Bizler aynı bütünün parçalarıyız. Ortak bir bilince, bir ağa sahibiz. Her birimizin ışık olduğunu bilmesi, hatırlaması ve sevgiyi seçmesi bu ortak bilince ışık katmakta ve bilinci yükseltmektedir. Olumsuz durumlar bu sistemdeki sevgi içermeyen bölümlerdir. Bu durumlar da bizlerin çalışmalarıyla aydınlanacak ışık ve sevgi olacaktır. Olumsuzluk karşısında yine olumsuz duygu üretmek oranın aydınlanmasına katkı sağlamaz, tam tersine kendi ışığımızı düşürmüş oluruz.
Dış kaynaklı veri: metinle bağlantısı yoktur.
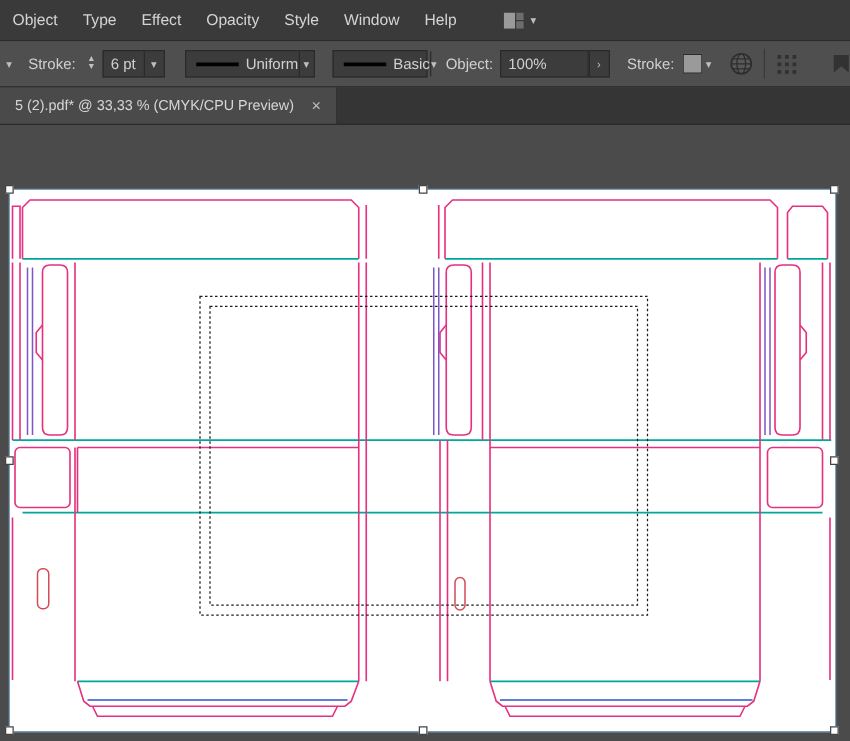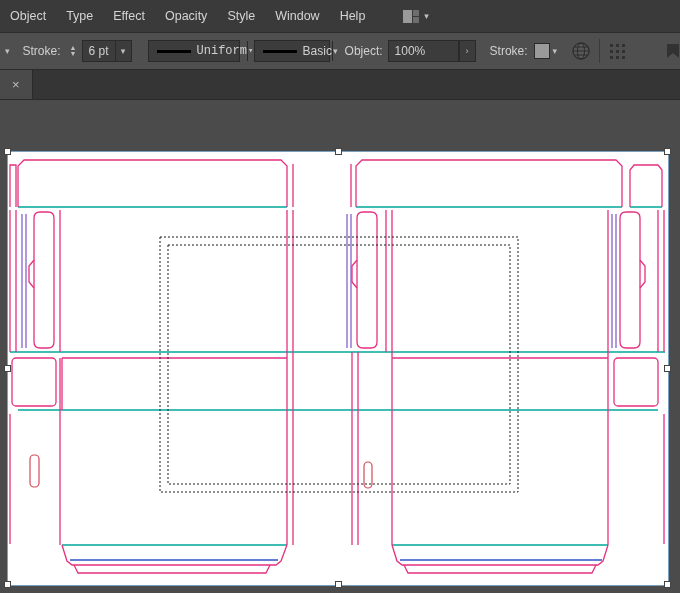--- a/index.html
+++ b/index.html
@@ -121,21 +121,21 @@
   <span class="stepper" style="margin-left:6px;">
       <span>▲</span>
       <span>▼</span>
     </span>
 
   <span class="field" style="margin-left:2px; width:50px;">
     <span class="val">6 pt</span>
     <span class="dd-chev chev" style="margin-left:auto;">▾</span>
   </span>
 
-  <span class="field" style="margin-left:16px; width:92px;font-family:Liberation Mono, monospace;">
+  <span class="field" style="margin-left:16px; width:104px;">
     <span class="linepreview"></span>
     <span>Uniform</span>
     <span class="dd-chev chev" style="margin-left:auto;">▾</span>
   </span>
 
   <span class="field" style="margin-left:14px; width:76px;">
     <span class="linepreview"></span>
     <span>Basic</span>
     <span class="dd-chev chev" style="margin-left:auto;">▾</span>
   </span>
@@ -177,20 +177,21 @@
     </g>
   </svg>
 
   <svg width="14" height="20" style="margin-left:auto; margin-right:0;">
     <path d="M1 3 H13 V17 L7 12 L1 17 Z" fill="#323232"></path>
   </svg>
 </div>
 
 <div class="tabbar">
   <div class="doc-tab">
+    <span>5 (2).pdf* @ 33,33 % (CMYK/CPU Preview)</span>
     <span class="tab-close">×</span>
   </div>
 </div>
 
 <div class="canvas">
   <div class="artboard">
 
     <svg width="660" height="433" viewBox="0 0 660 433">
 
       <g class="crease">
Halbuki ne olursa olsun, sevgi, içermeyen durumlarla karşılaştığımızda, Yaradan'ın sevgisini seçtiğimizde o sevgi içermeyen yere ışık yayılır ve biz de dünyaya gelme nedenimiz olan görevimizi gerçekleştiriyor oluruz.
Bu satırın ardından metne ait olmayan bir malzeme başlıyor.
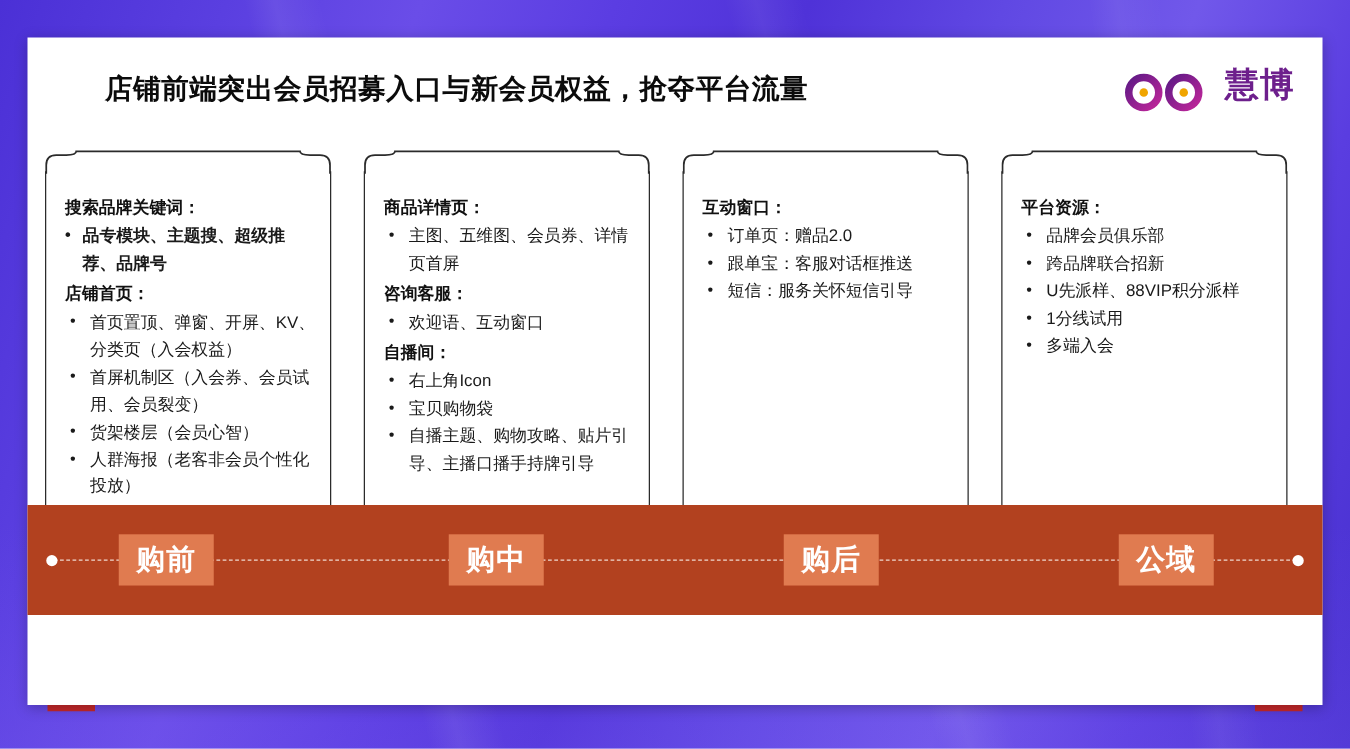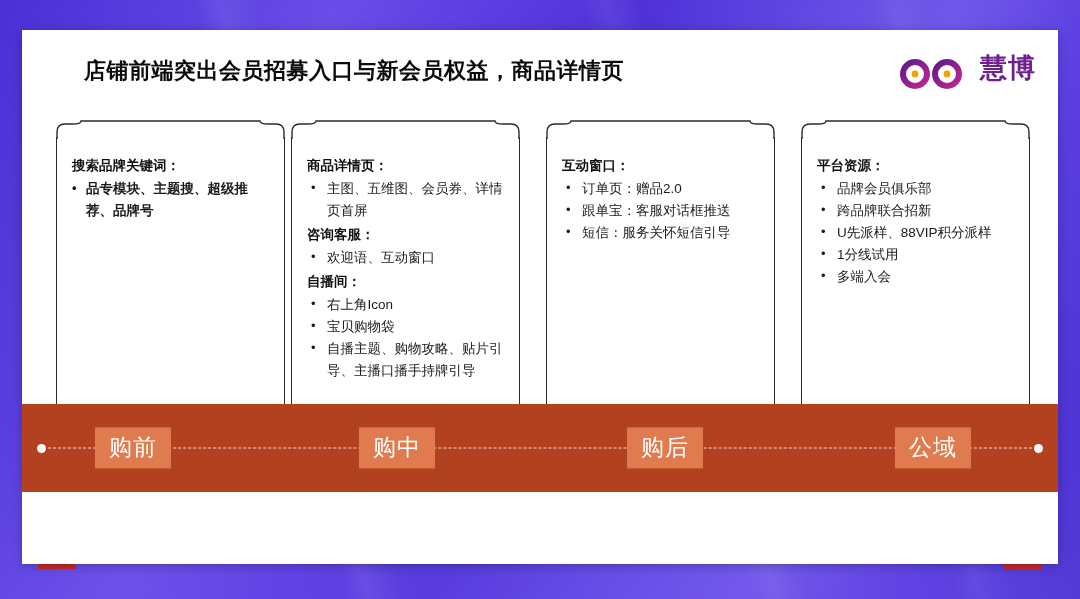--- a/index.html
+++ b/index.html
@@ -93,21 +93,21 @@
     position: absolute;
     left: 0; top: 90px;
     width: 1036px; height: 340px;
   }
   .col {
     position: absolute;
     top: 0;
     width: 229px;
     height: 337px;
   }
-  .col:nth-child(1) { left: 14px; margin-left: 20px; }
+  .col:nth-child(1) { left: 14px; }
   .col:nth-child(2) { left: 269px; }
   .col:nth-child(3) { left: 524px; }
   .col:nth-child(4) { left: 779px; }
 
   .col .bracket {
     position: absolute;
     left: 0; width: 229px;
     pointer-events: none;
   }
   .col .bracket.top    { top: 0; }
@@ -188,21 +188,21 @@
   .endcap.left  { left: 15px; }
   .endcap.right { right: 15px; }
 
   .stage {
     position: absolute;
     top: 50%;
     transform: translateY(-50%);
     background: #e07b50;
     color: #ffffff;
     font-size: 23px;
-    font-weight: normal;
+    font-weight: bold;
     letter-spacing: 1px;
     padding: 8px 14px 9px 14px;
     line-height: 1.05;
     white-space: nowrap;
   }
   .stage.s1 { left: 73px; }
   .stage.s2 { left: 337px; }
   .stage.s3 { left: 605px; }
   .stage.s4 { left: 873px; }
 </style>
@@ -211,21 +211,21 @@
 
 <div id="slide">
   <div id="bg-streaks"></div>
 
   <div class="ribbon left"></div>
   <div class="ribbon right"></div>
 
   <div id="card">
 
     <div id="header">
-      <div id="page-title">店铺前端突出会员招募入口与新会员权益，商品详情页</div>
+      <div id="page-title">店铺前端突出会员招募入口与新会员权益，抢夺平台流量</div>
 
       <div id="logo">
         <svg id="logo-mark" width="74" height="44" viewBox="0 0 74 44">
           <defs>
             <linearGradient id="lgGrad" x1="0" y1="0" x2="1" y2="1">
               <stop offset="0%" stop-color="#5f1a86"></stop>
               <stop offset="100%" stop-color="#c0269a"></stop>
             </linearGradient>
           </defs>
           <path d="M6 4 L6 40" stroke="url(#lgGrad)" stroke-width="6" stroke-linecap="round" fill="none"></path>
@@ -250,20 +250,29 @@
           <path d="M1,19 L1,12 Q1,4 9,4 L17,4 Q25,4 25,1 L204,1 Q204,4 212,4 L220,4 Q228,4 228,12 L228,19" fill="none" stroke="#2b2b2b" stroke-width="1.4"></path>
         </svg>
 
         <div class="col-body">
           <div class="grp">
             <div class="grp-title">搜索品牌关键词：</div>
             <ul class="items tight">
               <li>品专模块、主题搜、超级推荐、品牌号</li>
             </ul>
           </div>
+          <div class="grp">
+            <div class="grp-title">店铺首页：</div>
+            <ul class="items">
+              <li>首页置顶、弹窗、开屏、KV、分类页（入会权益）</li>
+              <li>首屏机制区（入会券、会员试用、会员裂变）</li>
+              <li>货架楼层（会员心智）</li>
+              <li>人群海报（老客非会员个性化投放）</li>
+            </ul>
+          </div>
         </div>
       </div>
 
       <div class="col c2">
         <svg class="bracket top" viewBox="0 0 229 20" width="229" height="20" preserveAspectRatio="none">
           <path d="M1,19 L1,12 Q1,4 9,4 L17,4 Q25,4 25,1 L204,1 Q204,4 212,4 L220,4 Q228,4 228,12 L228,19" fill="none" stroke="#2b2b2b" stroke-width="1.4"></path>
         </svg>
         <div class="sides"></div>
         <svg class="bracket bottom" viewBox="0 0 229 20" width="229" height="20" preserveAspectRatio="none">
           <path d="M1,19 L1,12 Q1,4 9,4 L17,4 Q25,4 25,1 L204,1 Q204,4 212,4 L220,4 Q228,4 228,12 L228,19" fill="none" stroke="#2b2b2b" stroke-width="1.4"></path>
Seçimlerini sevgiden yana kullanmak ya da sevgiden yana kullanmamak...Sevgiden yana kullanmak NEŞE, MUTLULUK, HUZUR, KEYİF gibi olumlu ruh hallerinin devamını, sevgiden yana kullanmamak ise ACI, ÜZÜNTÜ, PİŞMANLIK,SUÇLULUK, MUTSUZLUK gibi sonuçları getirir.
Seçimlerimizi SEVGİ yana kullandığımızda, Yeryüzünün de ışığı gitgide yükselmektedir. Bizler yeryüzünü ışığa ve sevgiye yükseltmek için çalışmaktayız. Bunların tümü Yaradan'ın yeryüzü ve evrenle ilgili ilahi planı çerçevesinde gerçekleşmektedir.
Bir yaşamda seçtiğimiz rolü bir tiyatro eserinde rol almaya benzetebiliriz. Nasıl ki oyuncu ( aktrist/aktör) tiyatroda rolünü oynar ve sonra evine kendisi olarak giderse bizler de aslında aynen bunu yapmaktayız. Tüm insan olarak yaşadığımız o hayatlar aslında bu yüce amaca hizmet eden bir oyundur.
Biz sonsuz ışık ve sevgi olan Yaradan'ın ışık parçalarıyız.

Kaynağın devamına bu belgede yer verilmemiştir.